Hive partitioning is one of the most effective methods to improve the query performance on larger tables. The query with partition filtering will only load the data in the specified partitions (subdirectories), so it can execute much faster than a normal query that filters by a non-partitioning field. The selection of partition key is always an important factor for performance. It should always be a low cardinal attribute to avoid many subdirectories overhead.
The following are some commonly used dimensions as partition keys:
1. Partitions by date and time – Use date and time, such as year, month, and day (even hours), as partition keys when data is associated with the time dimension
2. Partitions by locations – Use country, territory, state, and city as partition keys when data is location related
3. Partitions by business logics – Use department, sales region, applications, customers, and so on as partitioned keys when data can be separated evenly by some business logic
Similar to partitioning, a bucket table organizes data into separate files in the HDFS.Bucketing can speed up the data sampling in Hive with sampling on buckets. Bucketing can also improve the join performance if the join keys are also bucket keys because bucketing ensures that the key is present in a certain bucket.
Different from partition, the bucket corresponds to segments of files in HDFS. For example, lets say for X table we are using datestamp as the toplevel partition. If there is a further request to use the neid as the second level of partition, it leads to many deep and small partitions and directories. So we can bucket the X table using neid as the bucket column. The value of this column will be hashed by a user-defined number into buckets. The records with the same neid will always be stored in the same bucket that is segment of files. By using buckets, Hive can easily and efficiently do sampling and map side joins as the data belonging to the same key will be available in the same file.
Below is an example of creating table with buckets
CREATE EXTERNAL TABLE baseline_table( index string, vdr_id string, sys_vdr_id string, ver_num string, supplier_id string, neid string, portid string) CLUSTERED BY (neid) INTO 22 BUCKETS ROW FORMAT DELIMITED FIELDS TERMINATED BY ',' STORED AS TEXTFILE LOCATION 'hdfs://nameservice/user/queuename/hive_warehouse/baseline_table';
The index in Hive provides key-based data view and better data access for certain operations, such as WHERE, GROUP BY, and JOIN. We can use index is a cheaper alternative than full table scans. The command to create an index in Hive is
CREATE INDEX neid_index ON TABLE Test_Table_Index (Element_ID) AS 'COMPACT' WITH DEFERRED REBUILD;
In addition to the COMPACT keyword used in the preceding example, Hive also supports BITMAP indexes with less different values
CREATE INDEX neid_index ON TABLE Test_Table_Index (Element_ID) AS 'BITMAP' WITH DEFERRED REBUILD;
The WITH DEFERRED REBUILD keyword in the preceding example prevents the index from immediately being built. To build the index, we can issue ALTER REBUILD . When data in the base table changes, the ALTER…REBUILD command must be used to bring the index up to date. This is an atomic operation, so if the index rebuilt on a table that has been previously indexed failed, the state of index remains the same.

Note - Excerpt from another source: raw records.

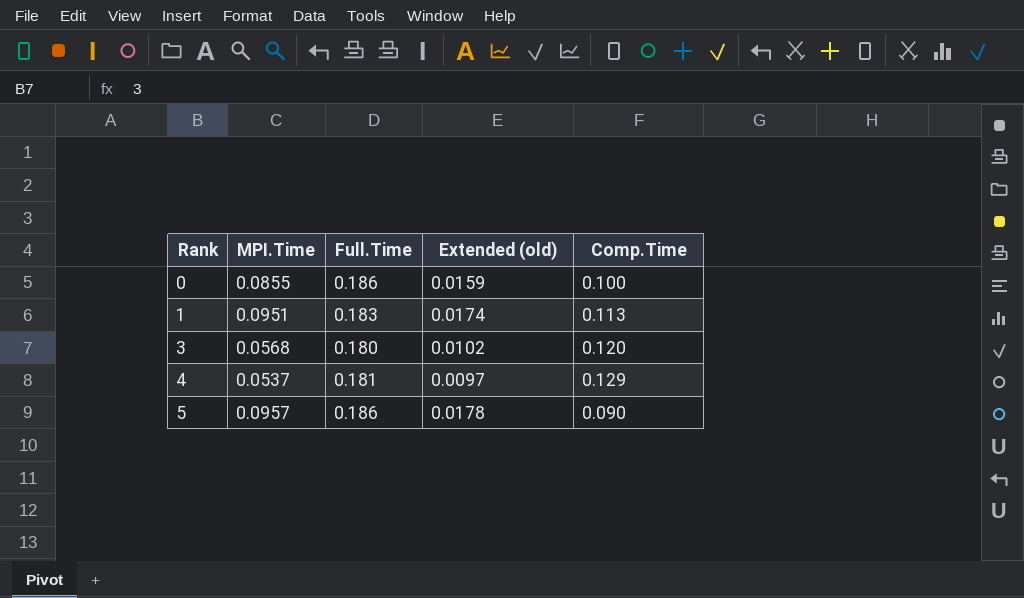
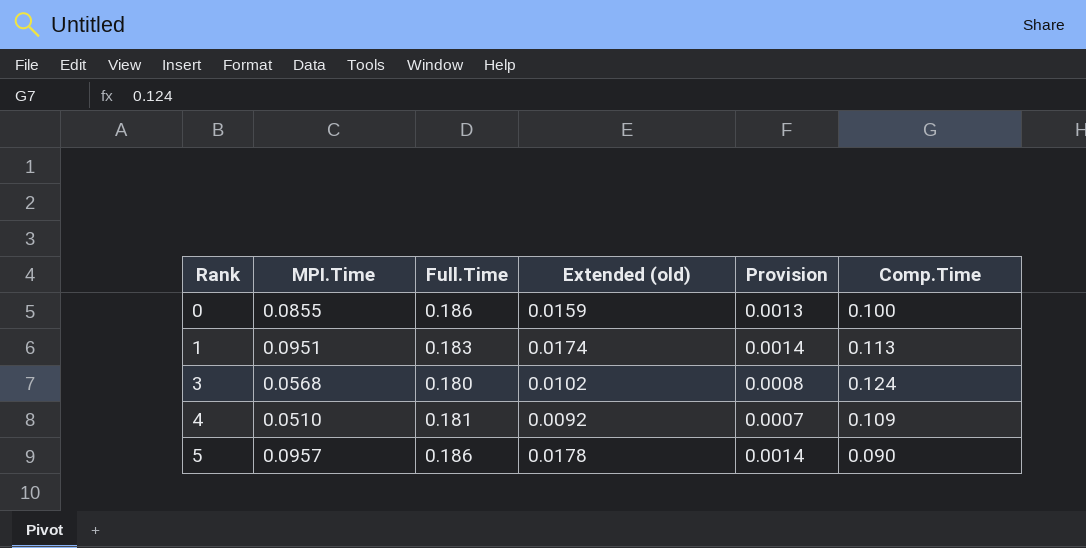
column Provision | formula: none -> [Extended (old)] * 0.08
3 | Comp.Time: 0.120 -> 0.124
4 | MPI.Time: 0.0537 -> 0.0510
4 | Extended (old): 0.0097 -> 0.0092
4 | Comp.Time: 0.129 -> 0.109

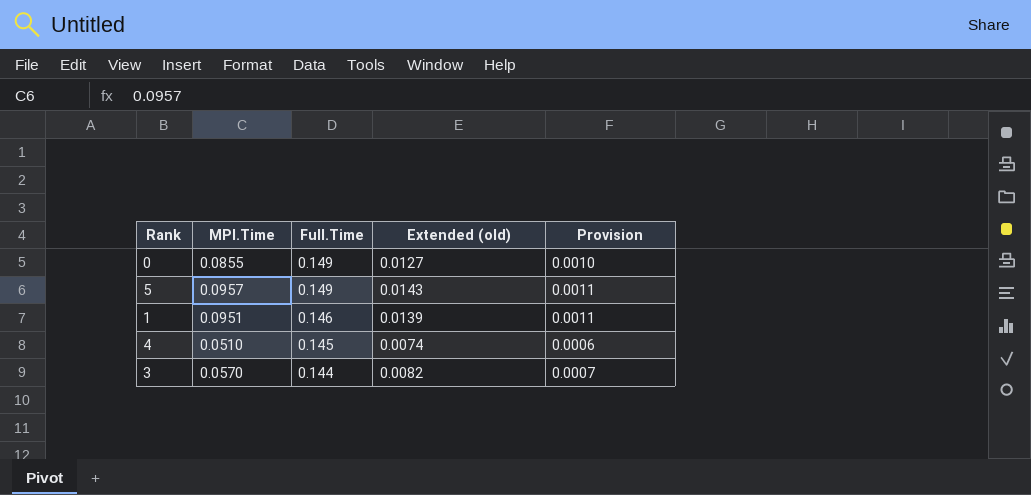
row order: Rank ascending -> Full.Time descending
column Comp.Time | position: 6 -> none
0 | Full.Time: 0.186 -> 0.149
0 | Extended (old): 0.0159 -> 0.0127
0 | Provision: 0.0013 -> 0.0010
5 | Full.Time: 0.186 -> 0.149
5 | Extended (old): 0.0178 -> 0.0143
5 | Provision: 0.0014 -> 0.0011
1 | Full.Time: 0.183 -> 0.146
1 | Extended (old): 0.0174 -> 0.0139
1 | Provision: 0.0014 -> 0.0011
4 | Full.Time: 0.181 -> 0.145
4 | Extended (old): 0.0092 -> 0.0074
4 | Provision: 0.0007 -> 0.0006
3 | MPI.Time: 0.0568 -> 0.0570
3 | Full.Time: 0.180 -> 0.144
3 | Extended (old): 0.0102 -> 0.0082
3 | Provision: 0.0008 -> 0.0007

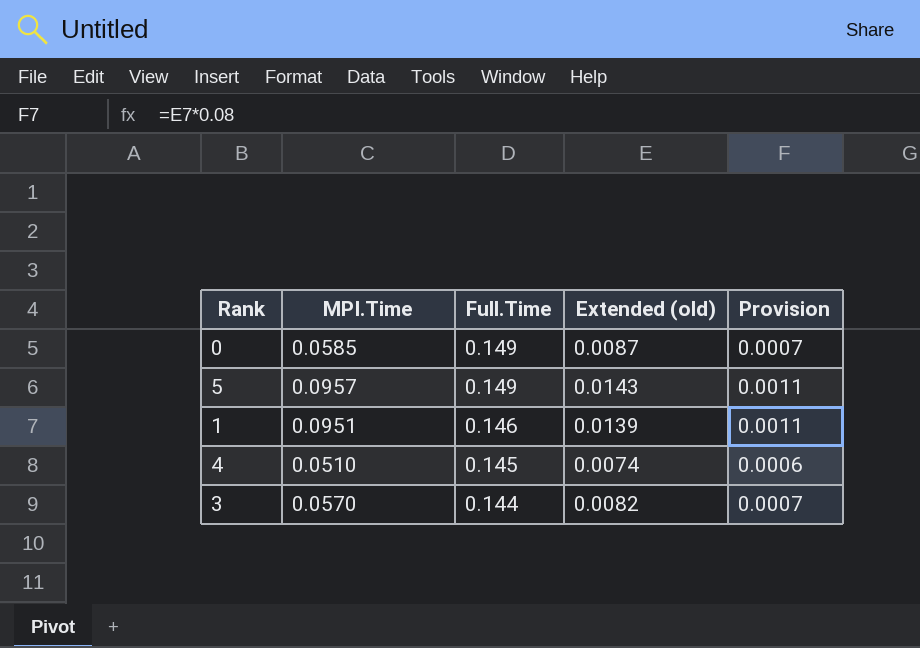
0 | MPI.Time: 0.0855 -> 0.0585
0 | Extended (old): 0.0127 -> 0.0087
0 | Provision: 0.0010 -> 0.0007

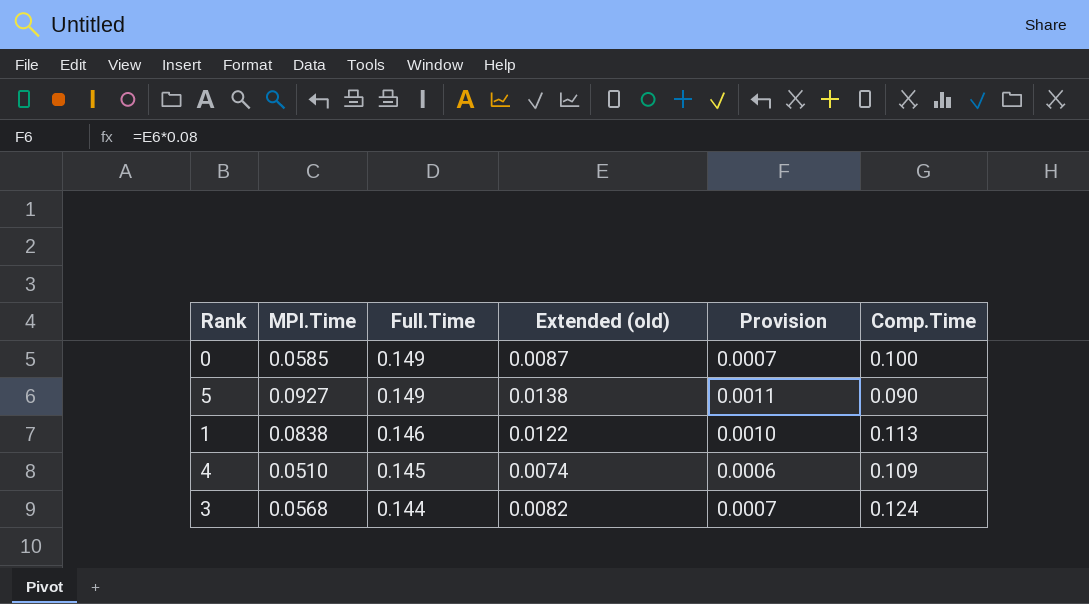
column Comp.Time | position: none -> 6
5 | MPI.Time: 0.0957 -> 0.0927
5 | Extended (old): 0.0143 -> 0.0138
1 | MPI.Time: 0.0951 -> 0.0838
1 | Extended (old): 0.0139 -> 0.0122
1 | Provision: 0.0011 -> 0.0010
3 | MPI.Time: 0.0570 -> 0.0568

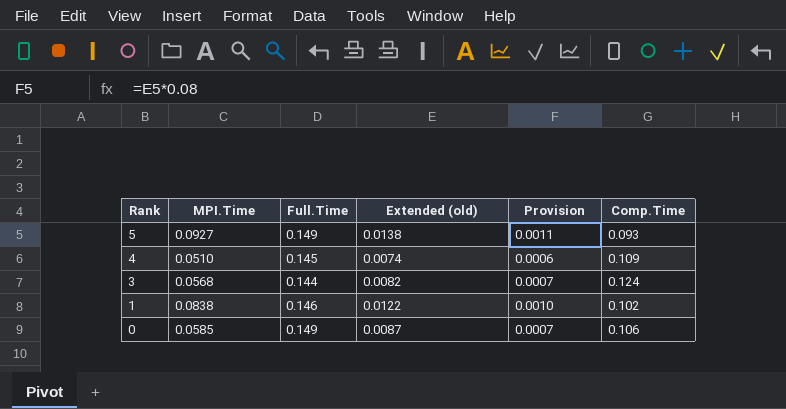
row order: Full.Time descending -> Rank descending
5 | Comp.Time: 0.090 -> 0.093
1 | Comp.Time: 0.113 -> 0.102
0 | Comp.Time: 0.100 -> 0.106

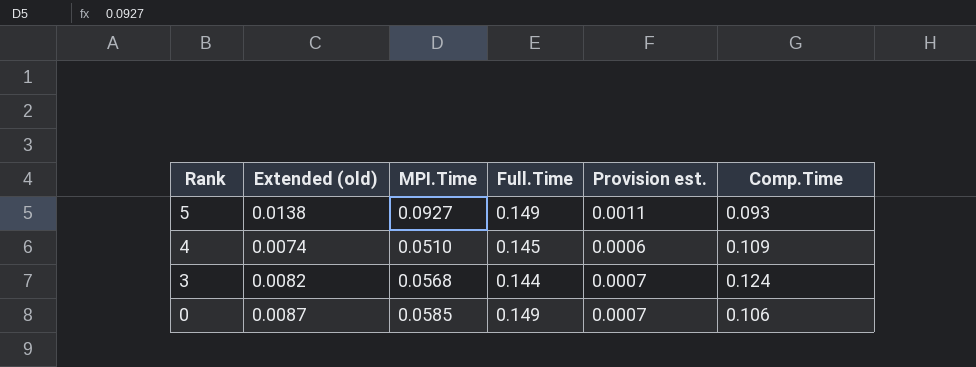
column Extended (old) | position: 4 -> 2
column name: Provision -> Provision est.
row 1: 0.0838 | 0.146 | 0.0122 | 0.0010 | 0.102 -> none

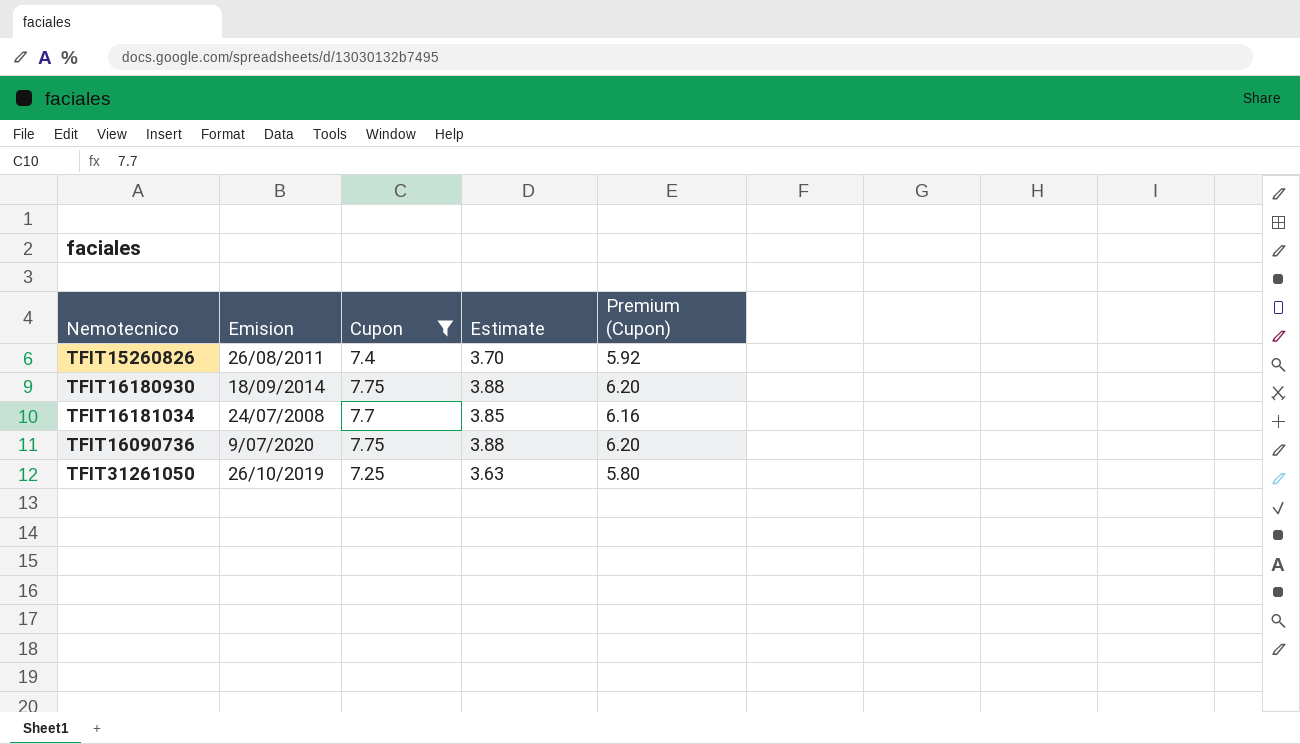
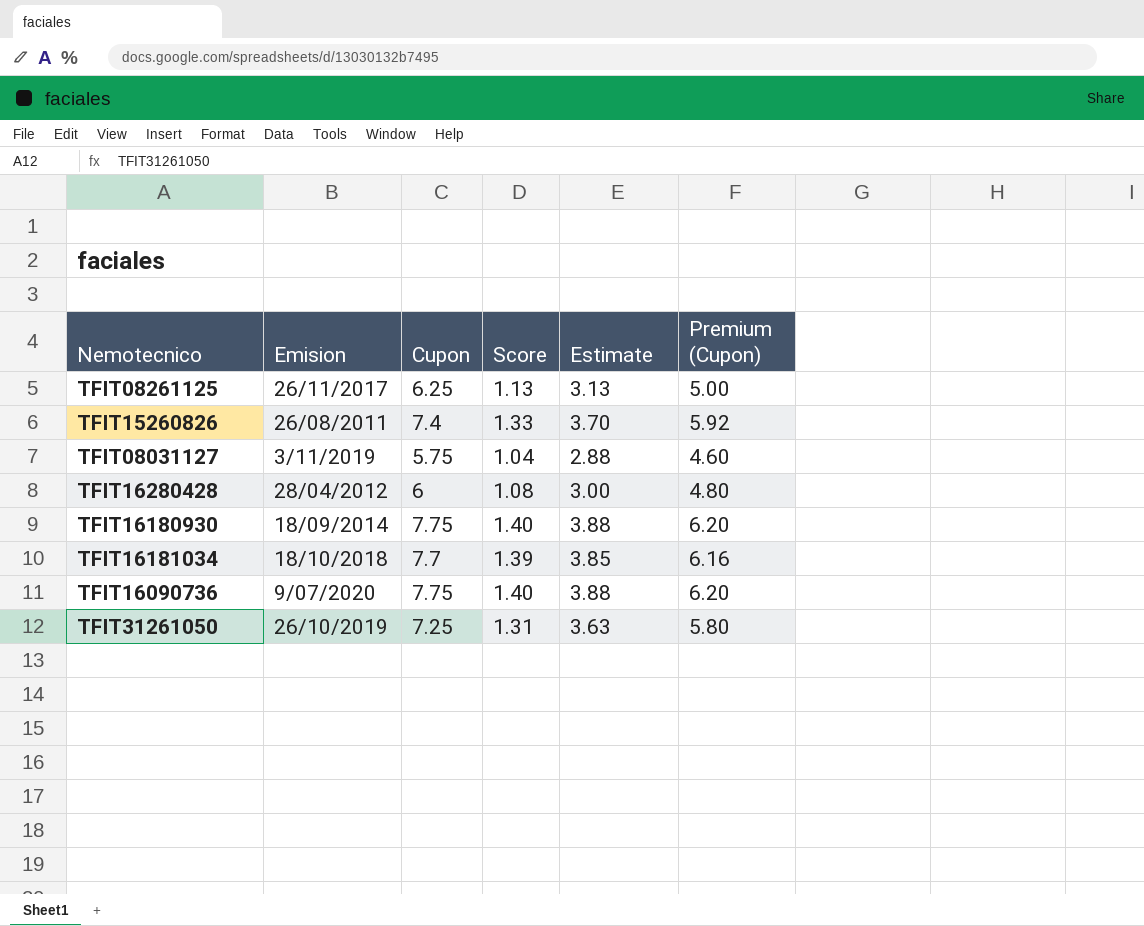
filter: Cupon >= 7.25 -> none
column Score | formula: none -> [Cupon] * 0.18
TFIT16181034 | Emision: 24/07/2008 -> 18/10/2018

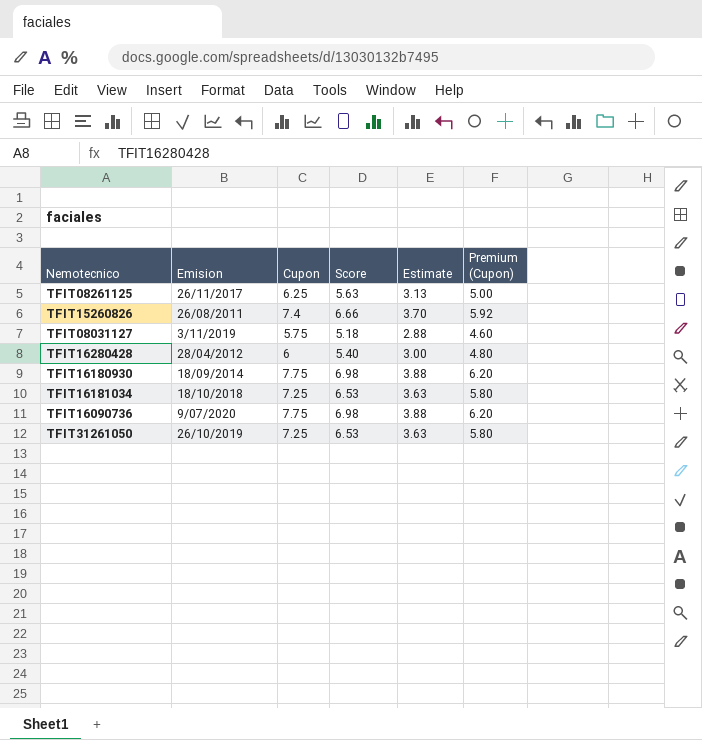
column Score | formula: [Cupon] * 0.18 -> [Cupon] * 0.9
TFIT16181034 | Cupon: 7.7 -> 7.25
TFIT16181034 | Estimate: 3.85 -> 3.63
TFIT16181034 | Premium (Cupon): 6.16 -> 5.80

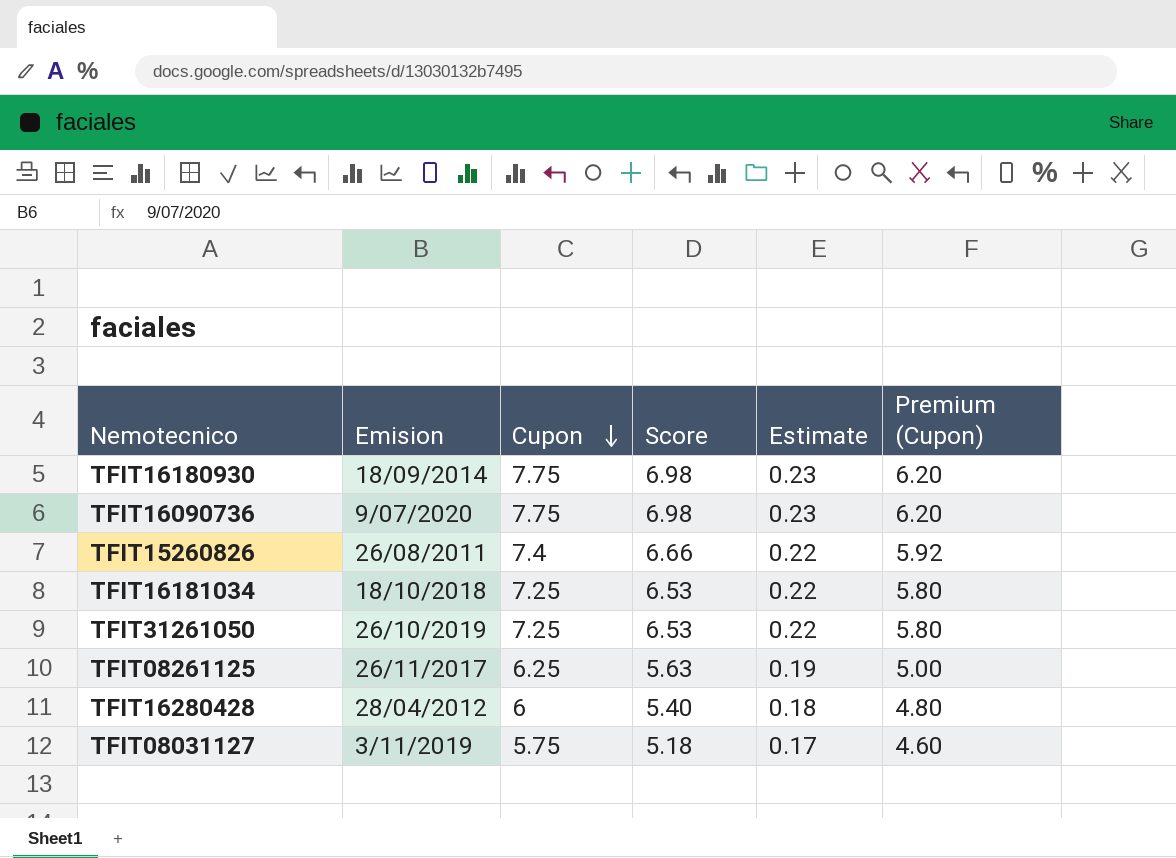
row order: none -> Cupon descending
column Estimate | formula: [Cupon] * 0.5 -> [Cupon] * 0.03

ALTER INDEX neid_index ON Test_Table_Index REBUILD
Once the index is built, Hive will create a new index table for each index.
SHOW INDEX ON Test_Table_Index;
Will display the index details with the name . For the above index created the name is queuename__test_table_index_neid_index__.
Then, this index table can be used where we need to query the indexed columns like a regular table.
select * from queuename__test_table_index_neid_index__;
To drop an index, we can use the DROP INDEX index_name ON table_name statement as follows. However, we cannot drop the index table with a DROP
DROP INDEX neid_index ON Test_Table_Index;
Other optimization that can be considered are
1. Tez is an application framework built on Yarn that can execute complex directed acyclic graphs (DAGs) for general data-processing tasks. Tez further splits map and reduce jobs into smaller tasks and combines them in a flexible and efficient way for execution. Tez is considered a flexible and powerful successor to the MapReduce framework. To configure Hive to use Tez, we need
to overwrite the following settings from the default MapReduce.
2. Vectorization optimization processes a larger batch of data at the same time rather than one row at a time,thus significantly reducing computing overhead. Each batch consists of a column vector that is usually an array of primitive types. Operations are performed on the entire column vector, which improves the instruction pipelines and cache usage. Files must be stored in the Optimized Row Columnar (ORC) format in order to use vectorization.